В зимнем семестре я прилежно работала в мастерской. Константин Коровин нередко приходил поправлять наши работы. Его поправки заключались в том, что, остановившись около меня, он шептал на ухо что-то о красоте цвета, открывающейся на модели или на фоне картины. Он шептал: "Видя Вашу манеру живописи, я представляю себе, что Вы могли бы написать картину…" И он описывал ее приблизительно так: "Снег за окном с синими тенями, а на переднем плане кто-то в белом, легком платье с маленькими лиловыми цветочками"… и т. д. Его нашептывания действительно вдохновляли. Я сделала тогда большие успехи.
Моим идеалом в живописи был Михаил Врубель, о нем я уже говорила. Его судьба трагична: он ослеп и от этого сошел с ума. Один из моих учеников по мастерской — Чуйко, маленький человечек, похожий на Силена, который сначала показался мне отталкивающе безобразным, тоже был поклонником Врубеля. Это положило начало нашей дружбе, длившейся много лет. Наше поклонение Врубелю мы переносили на его жену, очень талантливую певицу. Выступая в поэтических операх Римского-Корсакова на сцене Частной оперы Мамонтова, она воплощала сказочные образы Врубеля. Там же мы слушали тогда и молодого Федора Шаляпина.

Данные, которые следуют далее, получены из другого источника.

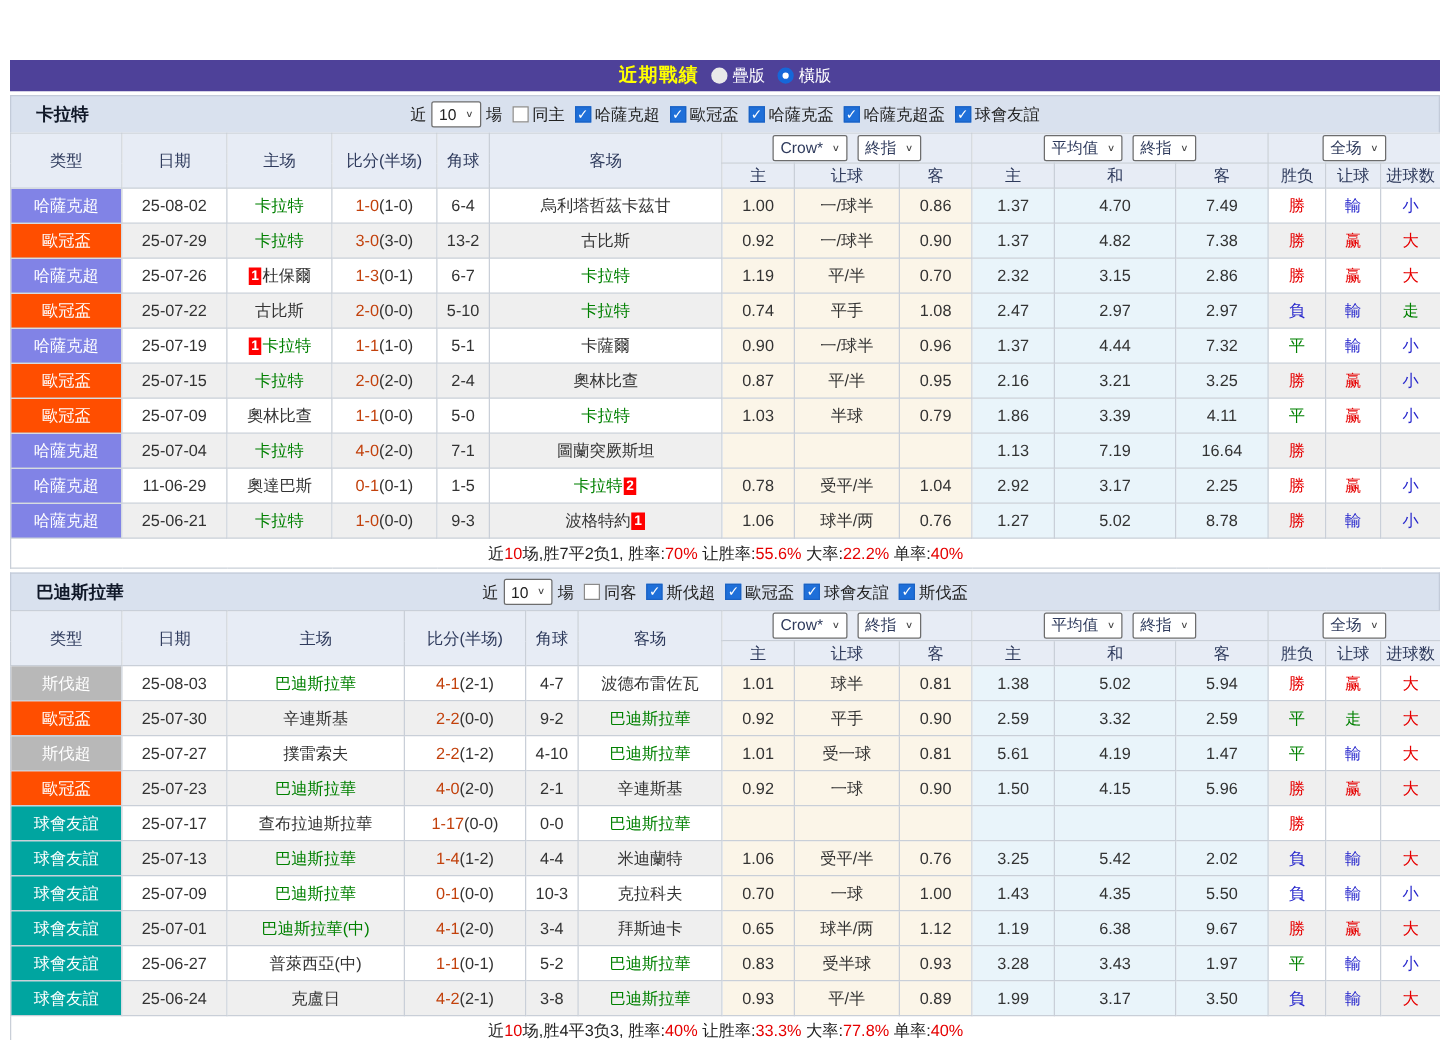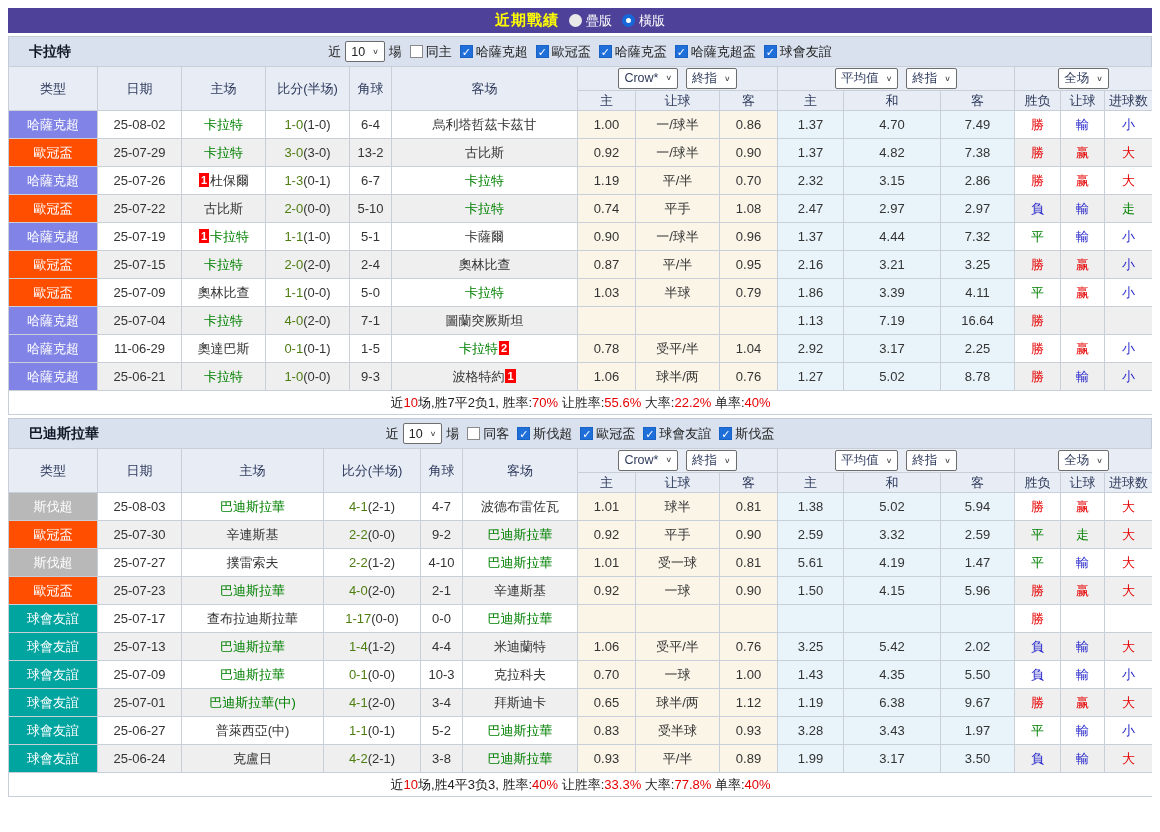"近期戰績" .titlebar { margin-top: none -> 40px }
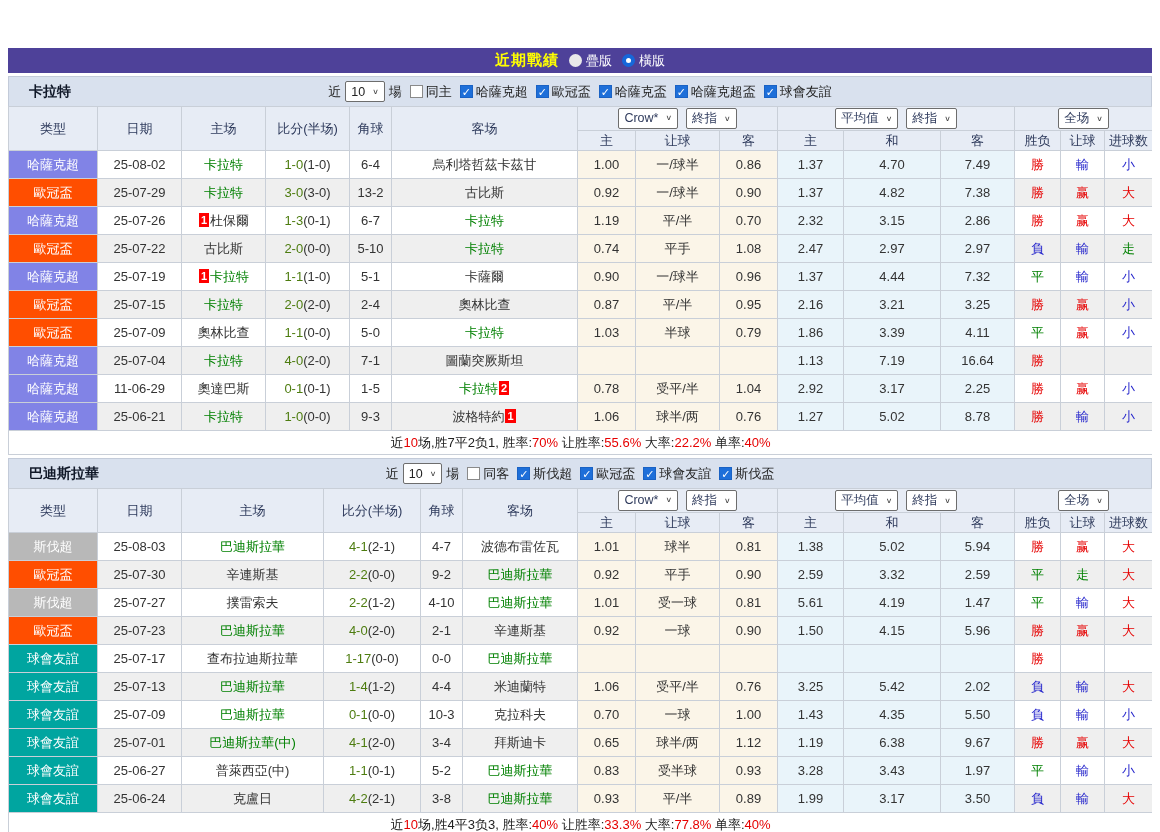"1-0" .score-main { color: #4d7c0f -> #c2410c }
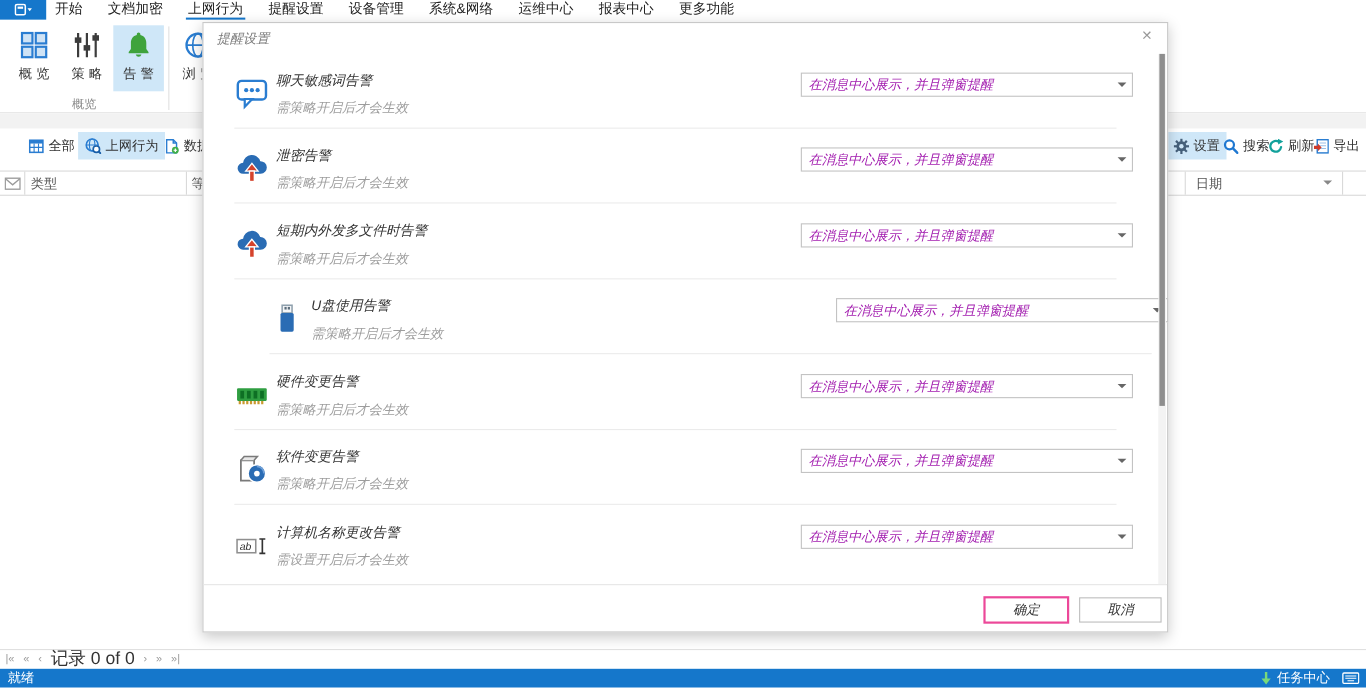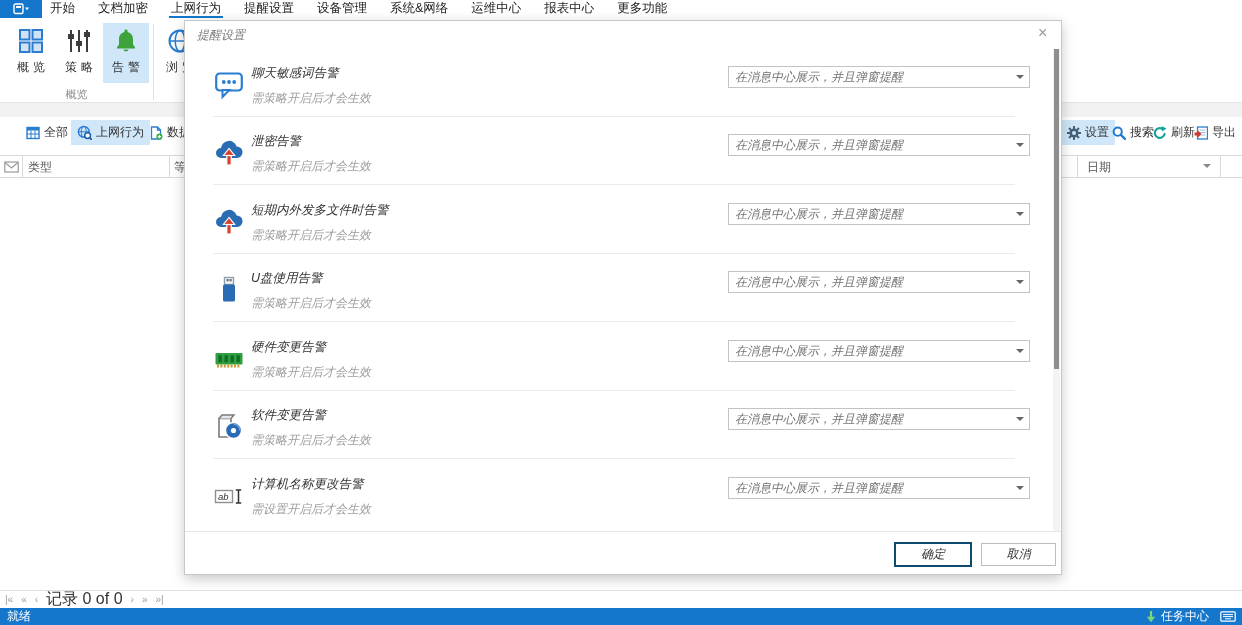"在消息中心展示，并且弹窗提醒" .row-select { color: #737373 -> #a21caf }
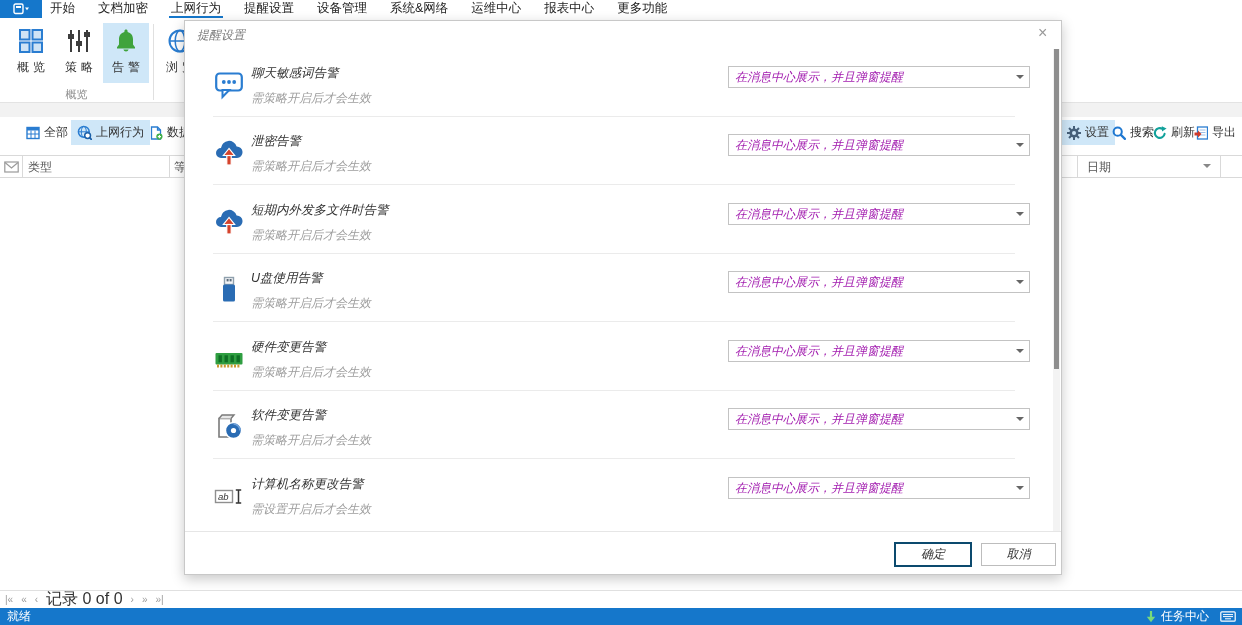"U盘使用告警" .r3 { margin-left: none -> 32px }
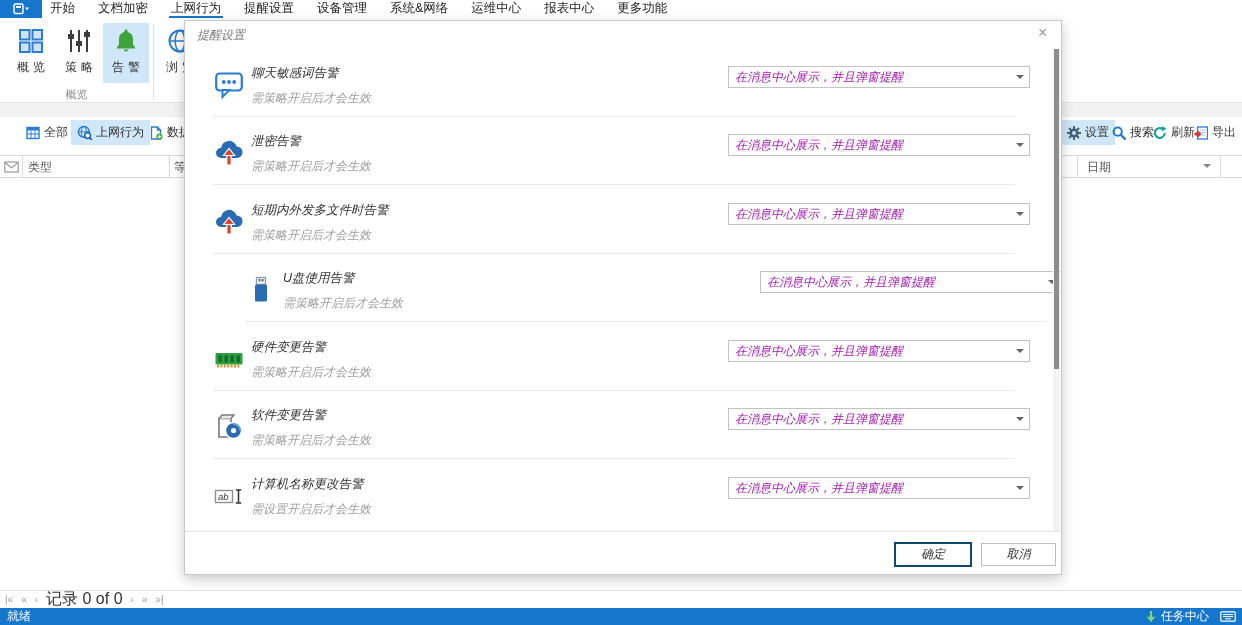"确定" .btn-ok { border: 2px solid #0c4a6e -> 2px solid #ec4899 }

Шаляпин… Певец, голос которого, будто поднимаясь из какого-то неистощимого родника, наполнял собою пространство; казалось, что у этого голоса нет границ, потому что, проходя через гортань певца, он звучал из какого-то непостижимого космоса. Шаляпин своим искусством мне свидетельствовал, что человек — божественного происхождения, что и царство человеческое — в ряду божественных иерархий. Каждое слово, формируемое им из гласных и согласных и доносимое до нас звуками его голоса, было как бы новым деянием миротворения — бесконечно богато нюансами и совершенно правдиво, правдивей всякой действительности. Также и жесты его прекрасной мощной фигуры — он был на голову выше всех на сцене — были реальней повседневной реальности, его руки, преображающиеся с каждой новой ролью, говорили таким же мощным языком. Жизнь открывалась через него в своем великом таинстве. Я уже не спрашивала о смысле жизни — я его переживала. Шаляпин стал для меня мерой подлинности и величия в искусстве. Лишь позднее я узнала из его автобиографии, как сознательно он работал. Тогда же он казался мне как бы осененным неким Демоном, сверхчеловечески великим. Когда мне рассказали, что Шаляпин, работая над ролью Ивана Грозного, расспрашивал о нем историка Ключевского, я очень удивилась: мне казалось, напротив, что Ключевский мог бы спрашивать Шаляпина о существе этого царя.
Теперь я уже не старалась рассудком обосновать жизнь, но в самом переживании искала коснуться ее истоков. Я доверилась чувству. Искусство доказало мне, что чувство вовсе не должно быть только субъективным. Поэтому и в живописи я совершенно отдалась жизни в красках.